The Frankia that inhabits root nodules of actinorrhizal plants, such as casuarinas and alders, was first isolated and cultured from alders only in 1978. Since that time, microbiologists have isolated a dozen strains of Frankia from the roots of different host plants maintained in a worldwide collection in Middlebury College, Vermont (USA). Some of them have been shown to fix atmospheric nitrogen when grown in pure culture.
In 1983 pure strains of Frankia were, for the first time, isolated from casuarina nodules and cultured in artificial media. Tests have shown that these pure cultures are suitable as inoculum for casuarina seedlings and rooted cuttings.
Using such isolates and pure cultures, growers may in the future be able to match the best strain of Frankia to the appropriate casuarina species so as to maximize nitrogen fixation.
Whether a single Frankia strain will infect all of the casuarina species or whether more than one strain will be needed is not yet known, but some recent experiments suggest that different strains of Frankia are needed to infect and nodulate the different casuarina species.
Casuarina roots, in common with roots of many other tree species, have symbioses with a number of genera of soil fungi that help the trees scavenge mineral nutrients from the soil. These fungi are called mycorrhizae ("fungus-root"); two main types occur:
1. Ectomycorrhizae. These form an intricate meshwork of threads, or hyphae, clinging to the root surface and penetrating between root cells. From this mantle of fungal hyphae, thin filaments, barely visible to the naked eye, radiate out into the soil where they absorb nutrients and water and transport them back to the root. Ectomycorrhizal fungi on casuarinas include such genera as Cenococcum, Pisolithus, Hymenogaster, Thelephora, Rhizopogon, and Amanita.

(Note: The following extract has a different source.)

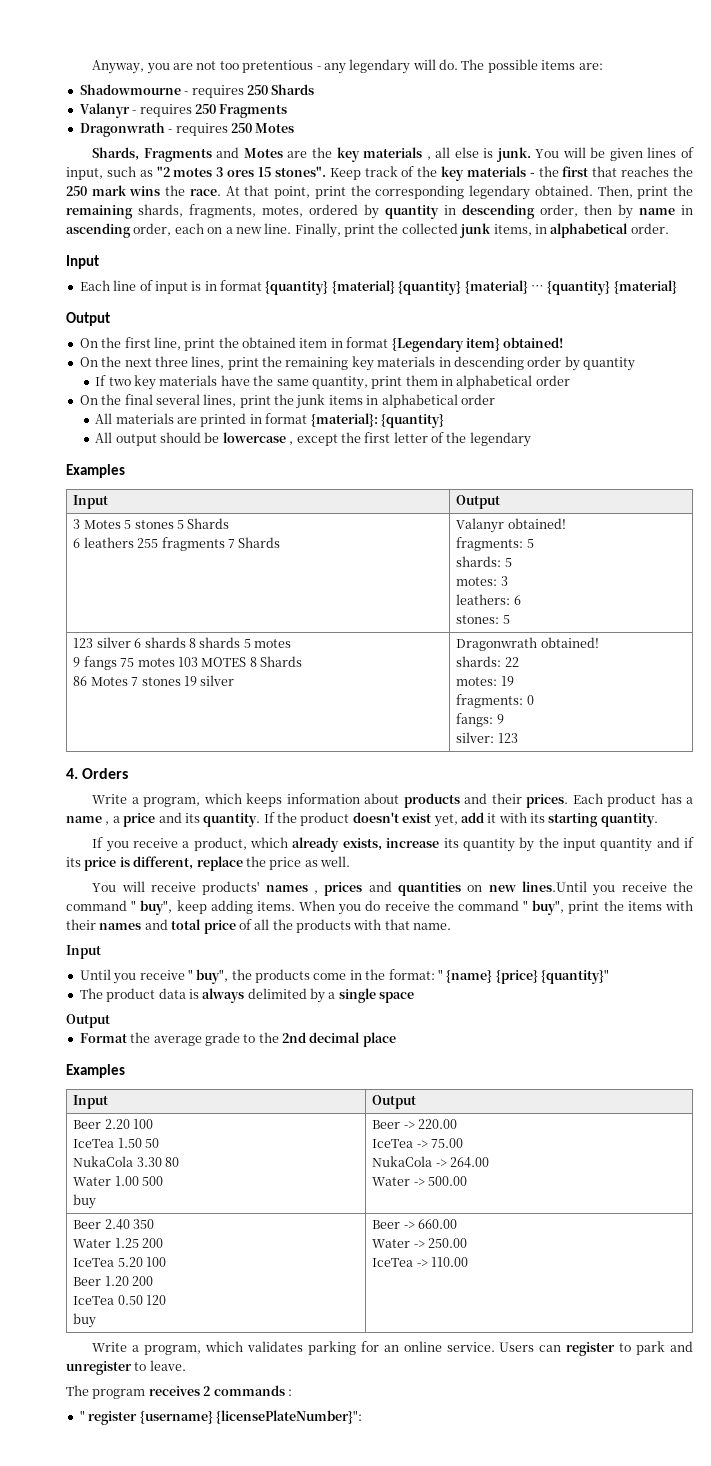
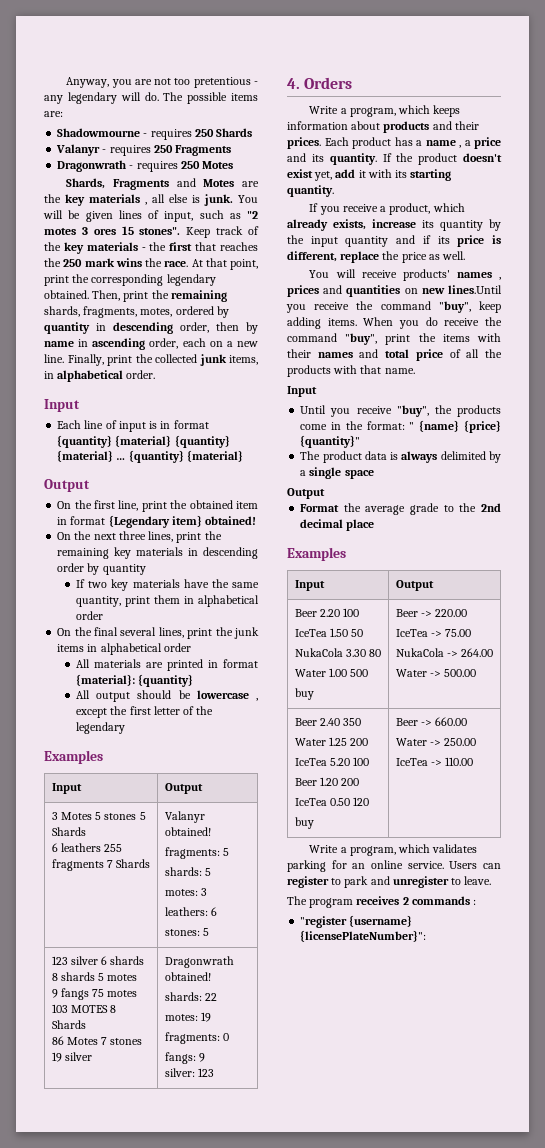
[131,900,173,915] " buy", -> [438,301,471,313] "buy",
[523,900,565,915] " buy", -> [345,333,378,345] "buy",
[187,969,229,984] " buy", -> [396,405,429,417] "buy",
[79,1410,138,1425] " register -> [300,916,348,928] "register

2. Endomycorrhizae. The hyphae of these fungi actually invade the cortex of the root and proliferate between, and actually penetrate into, the root cells themselves. They are identified by microscopic arbuscules (hyphae-branched-like trees) and vesicles (thick-walled oval structures that develop within the cells). These fungi belong to the family Endogonaceae and are abundant in many soils. The most common genus is Glomus.
The association of casuarina roots with both types of
mycorrhizae significantly enhances the trees' adaptability as well as their
ability to grow in harsh environments. Specifically, the fungi help the trees
· Improving mineral nutrition. Mycorrhizae have been shown to be particularly important in making phosphorus available to the tree, but they also help absorb soil nitrogen and microelements.
· Increasing tolerance to drought. This is of special importance during field plantings, as it prevents or improves recovery from wilting.
· Influencing the nitrogen-fixing activity of Frankia. In phosphorus-deficient soils, nitrogen fixation in root nodules is markedly reduced in the absence of mycorrhizae.
· Improving soil structure. Hyphal mats contribute to the binding of soil particles and thus reduce the harmful effects of wind and water erosion.
· Increasing resistance to some disease infections by preventing access of the organisms to the plant root.
· Alleviating the effects of acid soils, excessive aluminum, and certain other toxic soil conditions.
Casuarina roots also interact with unidentified soil microorganisms that cause the development of "proteoid roots." These unusual structures occur as tight-packed rows of lateral rootless that form thick mats just below the soil surface. They greatly increase the surface area that casuarina roots have for nutrient absorption.
To date, proteoid roots usually have been observed in association with organic debris in the soil and in sand under the tree drip-lines. Little is known about their benefits. However, other plants that form such roots demonstrate increased absorption of phosphate from soil.